Shenling Tongqiao powder targets TGF-β1/Smad-Wnt/β-catenin axis to suppress epithelial-mesenchymal transition in chronic rhinosinusitis.

作者信息

Liu Kai, Zeng Hui, Zhu Xiao, Deng Hao, Deng Wei, Li Sixin, Zhu Yaxian, Bin Ji, Lu Shuai, Wu Wenke, Wu Qi, Liao Jun, Hu Ge, Chang Wei, Ying Yekui, Wang Ying, Zhu Zhenhua

机构信息

Department of Otorhinolaryngology-Head and Neck Surgery, The First Hospital of Hunan University of Chinese Medicine, Changsha 410007, China; Experiment Center of Medical Innovation, The First Hospital of Hunan University of Chinese Medicine, Changsha 410007, China.

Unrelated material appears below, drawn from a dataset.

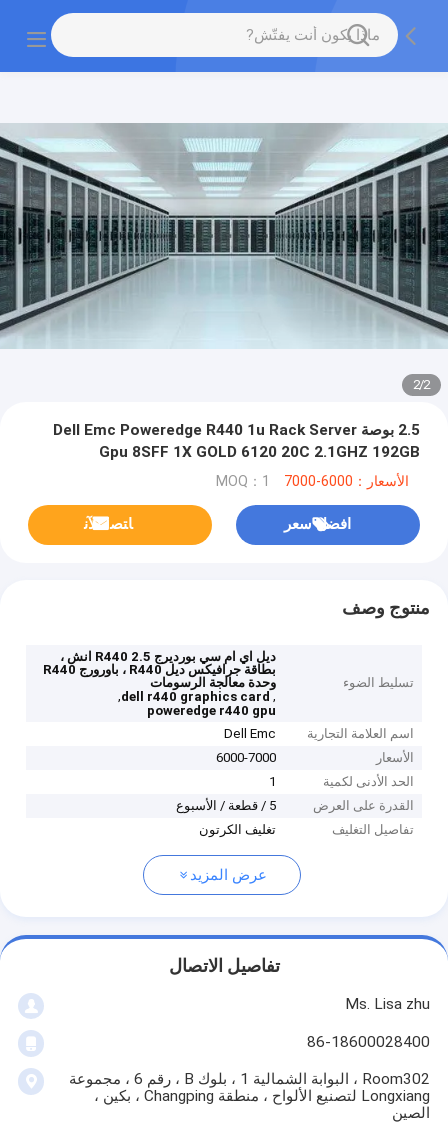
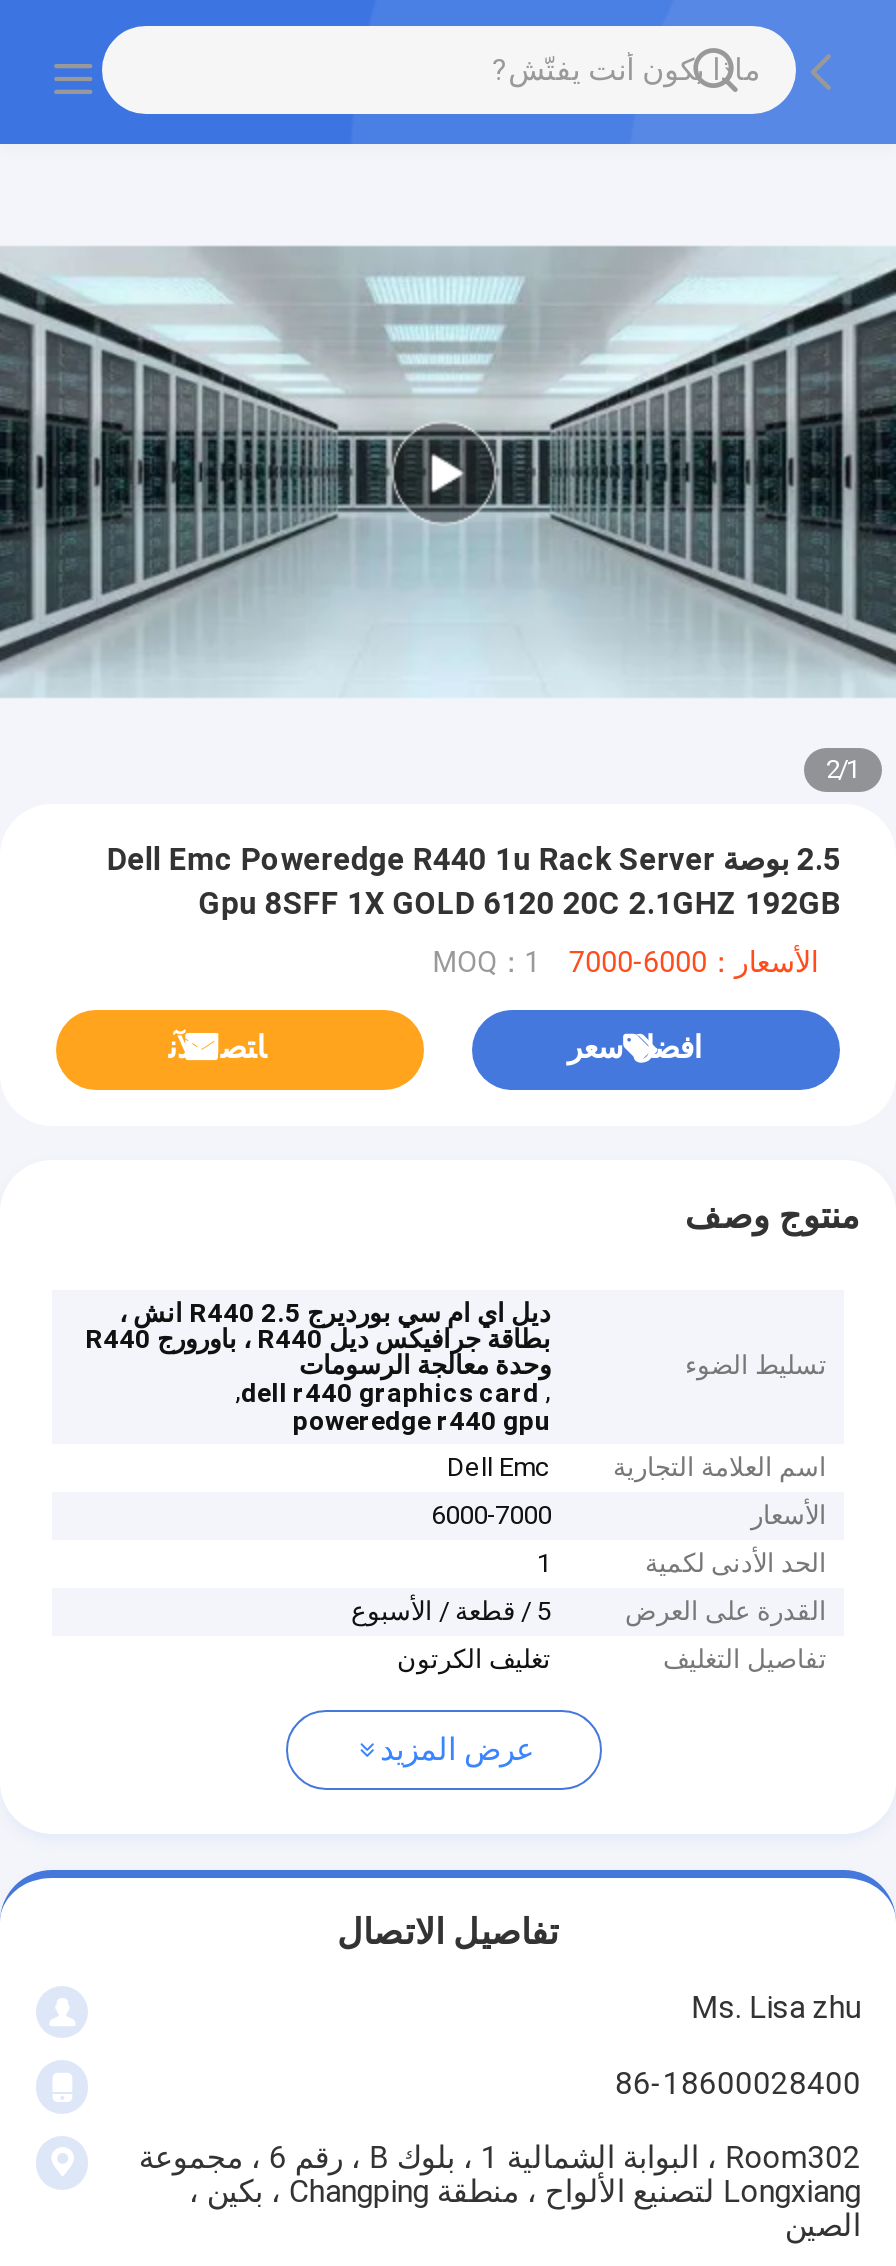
- [image]
+ [image]

- 2
+ 1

Department of Otorhinolaryngology-Head and Neck Surgery, The First Hospital of Hunan University of Chinese Medicine, Changsha 410007, China.

出版信息

Phytomedicine. 2025 Sep;145:157065. doi: 10.1016/j.phymed.2025.157065. Epub 2025 Jul 11.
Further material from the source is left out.